USD/CHF snaps the two-day winning streak, trading lower around 0.8830 during the early trading hours in the European session on Monday. The Swiss Franc (CHF) is experiencing upward support despite Switzerland’s downbeat Gross Domestic Product (GDP) (QoQ) for the second quarter.

The Swiss GDP declined to 0.0% against the market consensus of 0.1%, which was reported at 0.3% in the previous quarter. Additionally, the modest data from the United States (US) is exerting downward pressure on the USD/CHF pair, as it reinforces the likelihood of no interest rate adjustment by the US Federal Reserve (Fed) in the September meeting.

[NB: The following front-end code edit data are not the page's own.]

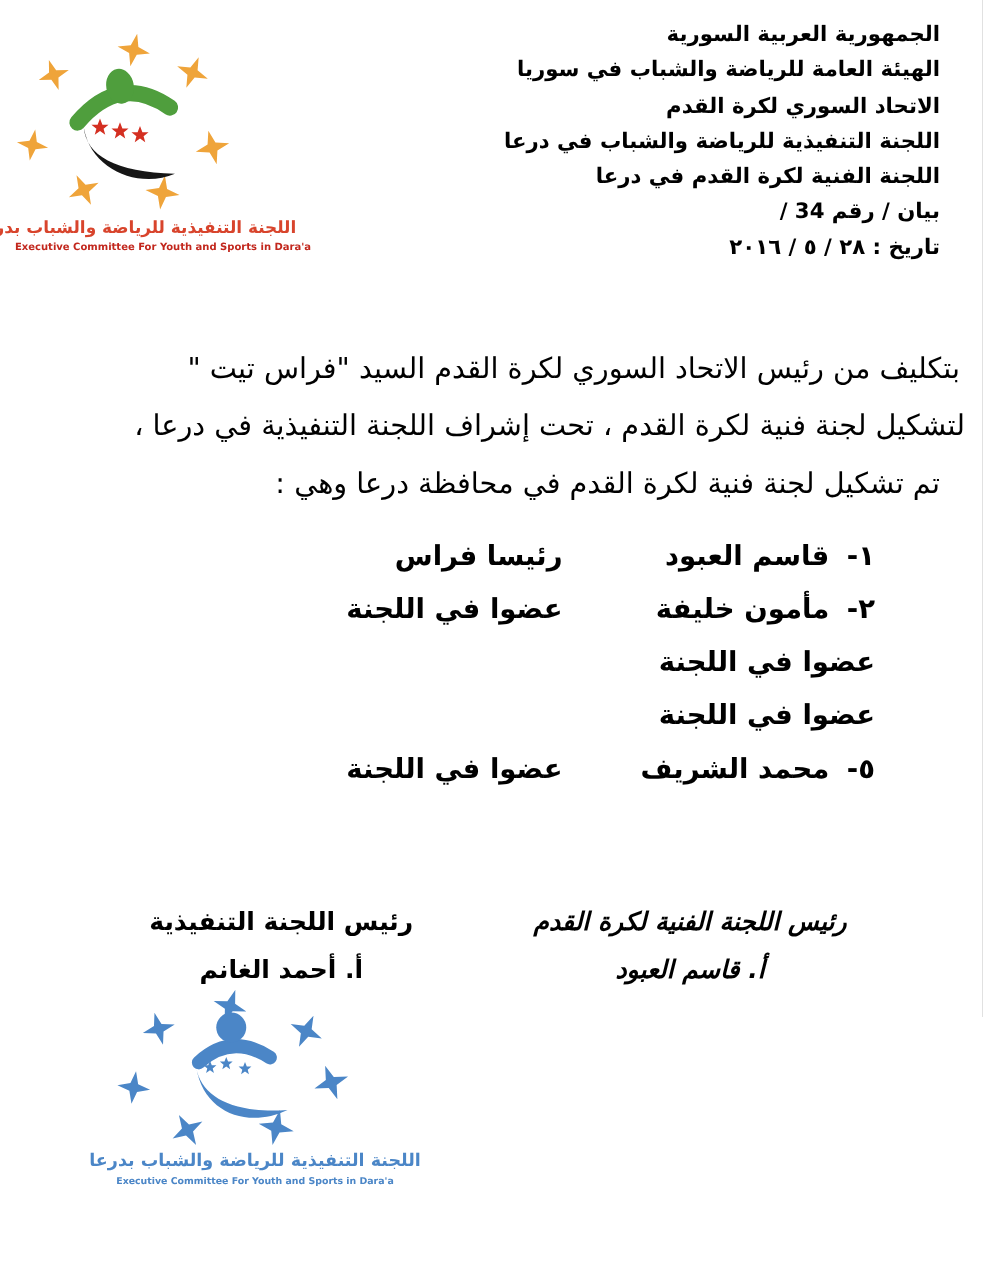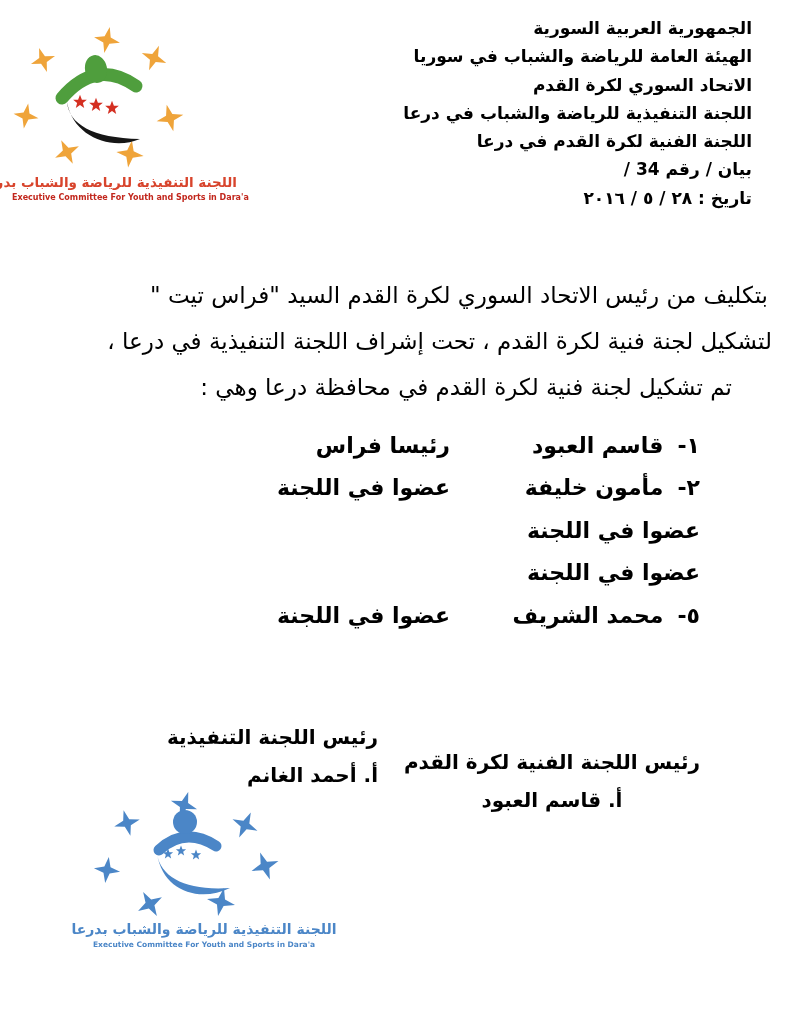--- a/index.html
+++ b/index.html
@@ -17,39 +17,39 @@
     white-space:nowrap;
   }
 
   
   .body-par {
     position:absolute; top:272px; right:14px; left:14px;
     direction:rtl; text-align:right;
     font-weight:400; font-size:23px; line-height:46px;
   }
   .body-par .bline:nth-child(1){ margin-left:40px; margin-right:4px; }
-  .body-par .bline:nth-child(3){ margin-right:40px; }
+  .body-par .bline:nth-child(3){ margin-right:20px; }
 
   
   .member-list {
     position:absolute; top:424px; right:86px; width:420px;
     direction:rtl; font-weight:700; font-size:22px;
   }
   .member-row { display:flex; align-items:center; height:42.5px; }
   .cell-name  { flex:0 0 250px; white-space:nowrap; }
   .member-num { display:inline-block; margin-left:14px; }
   .cell-role  { flex:1; text-align:right; white-space:nowrap; }
 
   
   .sig {
     position:absolute; text-align:center; direction:rtl;
     font-weight:700; font-size:20px; line-height:38px; white-space:nowrap;
   }
-  .sig-right { top:743px; right:84px; width:300px; }
-  .sig-left  { top:718px; left:72px;  width:306px;text-align:right; }
+  .sig-right { top:718px; right:84px; width:300px;font-style:italic; }
+  .sig-left  { top:718px; left:72px;  width:306px; }
 
   
   .top-logo { position:absolute; top:24px; left:12px; width:225px; text-align:center; }
   .top-logo-ar {
     margin-top:2px; direction:rtl; white-space:nowrap;
     color:var(--red-text-ar,#d8442c); font-weight:700; font-size:13.5px;
   }
   .top-logo-en {
     margin-top:3px; white-space:nowrap;
     color:var(--red-text-en,#c2271d); font-weight:700; font-size:8px; letter-spacing:0px;

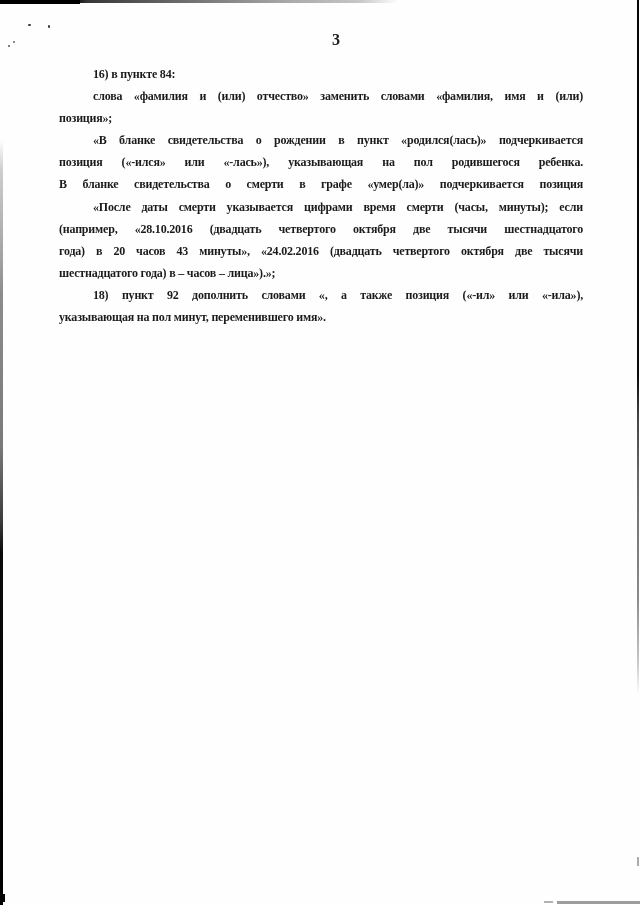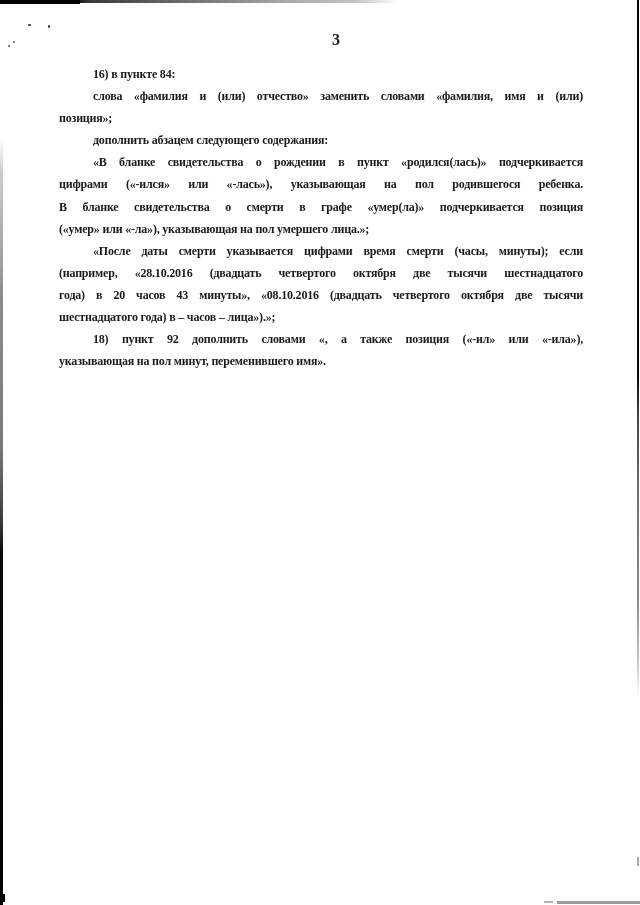--- a/index.html
+++ b/index.html
@@ -127,26 +127,24 @@
   <div class="artifact speck speck-2"></div>
   <div class="artifact speck speck-3"></div>
   <div class="artifact speck speck-4"></div>
 
   <div class="page-number">3</div>
 
   <div class="content" id="content">
       <div class="line indent last">16) в пункте 84:</div>
       <div class="line indent">слова «фамилия и (или) отчество» заменить словами «фамилия, имя и (или)</div>
       <div class="line last">позиция»;</div>
-      <div class="line indent last">дополнить абзацем следующего содержания:</div>
       <div class="line indent">«В бланке свидетельства о рождении в пункт «родился(лась)» подчеркивается</div>
-      <div class="line">цифрами («-ился» или «-лась»), указывающая на пол родившегося ребенка.</div>
+      <div class="line">позиция («-ился» или «-лась»), указывающая на пол родившегося ребенка.</div>
       <div class="line">В бланке свидетельства о смерти в графе «умер(ла)» подчеркивается позиция</div>
-      <div class="line last">(«умер» или «-ла»), указывающая на пол умершего лица.»;</div>
       <div class="line indent">«После даты смерти указывается цифрами время смерти (часы, минуты); если</div>
       <div class="line">(например, «28.10.2016 (двадцать четвертого октября две тысячи шестнадцатого</div>
-      <div class="line">года) в 20 часов 43 минуты», «08.10.2016 (двадцать четвертого октября две тысячи</div>
+      <div class="line">года) в 20 часов 43 минуты», «24.02.2016 (двадцать четвертого октября две тысячи</div>
       <div class="line last">шестнадцатого года) в – часов – лица»).»;</div>
       <div class="line indent">18) пункт 92 дополнить словами «, а также позиция («-ил» или «-ила»),</div>
       <div class="line last">указывающая на пол минут, переменившего имя».</div>
     </div>
 
 </div>
 
 </body></html>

Furthermore, the renewed trade tensions between the US and China could potentially favor the traditional safe-haven Swiss Franc (CHF) and pose a challenge for the USD/CHF pair. On Sunday, US Commerce Secretary Gina Raimondo emphasized that there are "legitimate concerns" regarding Chinese investments in the United States. Raimondo also underscored the necessity of taking robust measures to safeguard the nation's national security.

During the China International Fair for Trade in Services (CIFTIS) in Beijing, Chinese President Xi Jinping announced that China would promote the integrated growth of high-end manufacturing and modern service industries, as reported by Reuters.

However, the downward trajectory of the USD/CHF pair may be restrained as investors are still factoring in the probability of a quarter basis points (bps) rate hike by the Fed. This anticipation continues to provide support for the USD/CHF pair, curbing its potential losses.

US Dollar Index (DXY), which measures the performance of the Greenback against six other major currencies, retreating from the recent gains. Spot prices are beating lower around 104.10 at the time of writing. As mentioned earlier, the US downbeat employment data weighed on the greenback. Even so, the improved yields on US Treasury bonds exerted upward support to the US Dollar (USD), which closed the previous week at 4.18%.

US Nonfarm Payrolls data showed improvement in August, with a reading of 187,000, higher than the market consensus of 170,000 and the previous reading of 157,000. Average Hourly Earnings (Aug) declined to the rate of 4.3%, which was anticipated to remain consistent at 4.4% prior.